5 Noteworthy Nuggets From Signet’s Latest Conference Call

Here are five things I learned from the recent Signet conference call, following the release of its recent financial results, based on the transcript from Seeking Alpha.

1. Signet is “all over” wearable technology.

In an intriguing example of the new Signet trying to stay ahead of the curve, CEO Mark Light said the company is seriously looking into the still-unproven world of tech jewelry.

“Anybody who’s selling any type of product being worn on their body, their wrist, their neck is a competitor of ours,” he said. “And wearable technology is something we’re all over. And we’re obviously talking to all of our current partners, and we’re looking at the opportunities of what we can do to be in that facility.”

He did note, for all the Apple Watch hype, the watch business did well in both the United States and the United Kingdom.

2. Jared had a meh quarter.

Jared’s comps increased only .02 percent this time around (with 4.4 percent sales growth overall), leading to all sorts of questions from analysts.

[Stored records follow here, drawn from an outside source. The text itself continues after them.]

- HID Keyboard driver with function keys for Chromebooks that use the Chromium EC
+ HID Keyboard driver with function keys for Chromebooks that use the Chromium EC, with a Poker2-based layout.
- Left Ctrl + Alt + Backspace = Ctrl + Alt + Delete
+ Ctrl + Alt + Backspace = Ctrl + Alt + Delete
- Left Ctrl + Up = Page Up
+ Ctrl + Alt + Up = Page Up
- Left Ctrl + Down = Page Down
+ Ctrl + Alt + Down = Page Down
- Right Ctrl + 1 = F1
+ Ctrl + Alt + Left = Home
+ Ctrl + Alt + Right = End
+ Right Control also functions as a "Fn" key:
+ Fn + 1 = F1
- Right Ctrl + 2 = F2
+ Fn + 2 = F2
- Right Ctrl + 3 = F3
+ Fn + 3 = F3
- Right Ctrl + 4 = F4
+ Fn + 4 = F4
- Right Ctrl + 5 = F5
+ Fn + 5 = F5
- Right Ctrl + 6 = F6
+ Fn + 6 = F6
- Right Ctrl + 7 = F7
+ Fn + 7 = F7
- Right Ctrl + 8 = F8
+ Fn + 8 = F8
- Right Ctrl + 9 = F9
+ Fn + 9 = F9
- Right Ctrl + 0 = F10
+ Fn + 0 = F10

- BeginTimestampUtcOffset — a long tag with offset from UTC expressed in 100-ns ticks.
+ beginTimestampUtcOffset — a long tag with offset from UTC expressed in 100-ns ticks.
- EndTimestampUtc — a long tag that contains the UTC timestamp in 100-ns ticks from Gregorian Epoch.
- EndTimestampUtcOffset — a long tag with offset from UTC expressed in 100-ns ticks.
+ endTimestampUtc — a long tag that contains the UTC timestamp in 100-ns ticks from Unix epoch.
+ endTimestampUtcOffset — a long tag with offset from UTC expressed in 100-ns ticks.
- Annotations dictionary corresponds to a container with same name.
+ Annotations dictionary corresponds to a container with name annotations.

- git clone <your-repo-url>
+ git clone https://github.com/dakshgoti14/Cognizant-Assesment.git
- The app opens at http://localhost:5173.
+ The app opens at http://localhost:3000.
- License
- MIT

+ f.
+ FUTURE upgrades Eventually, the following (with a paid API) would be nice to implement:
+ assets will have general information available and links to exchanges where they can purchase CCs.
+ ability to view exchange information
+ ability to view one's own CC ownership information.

“Jared has had 21 out of 22 quarters of positive comps,” said Light. “And so, we feel, relative to the Jared business, we are definitely capturing profitable market share.”

Still, the company is testing both new radio and direct-mail advertising as well as its first-ever branded book. It will also focus more on the bridal business.

3. Vera! Vera! Vera!

Vera Wang not only scored well for Zales but also in tests in the United Kingdom and Jared. People love Vera.

4. Were Zales and Kay competitors? Maybe not.

“Zales, Kay, and Jared are within the mid-market,” said Light. “But they actually have different customers, different base customers, within that mid-market.”

“One of the nicest things that we found during the analysis of the Zale acquisition, is that Zales’ customer within the mid-market is actually different than that of Kay and Jared.”

He promised more details on this in an upcoming conference.

5. Signet is annoyed no one else is advertising jewelry. 

“If I had to say we’re concerned with anything it’s, other than us, we would like for more of our industry to advertise more,” Light said. “We are the only big national advertiser out there. And to compete with the other products for that discretionary income, we need our industry to advertise more.”

Of course, Signet did just buy Zale, which was the only other chain whose ad budget came close to Sterling’s. But it’s a valid point. It’s just not clear what company would take up that mantle. (And if they did, would Signet buy it?)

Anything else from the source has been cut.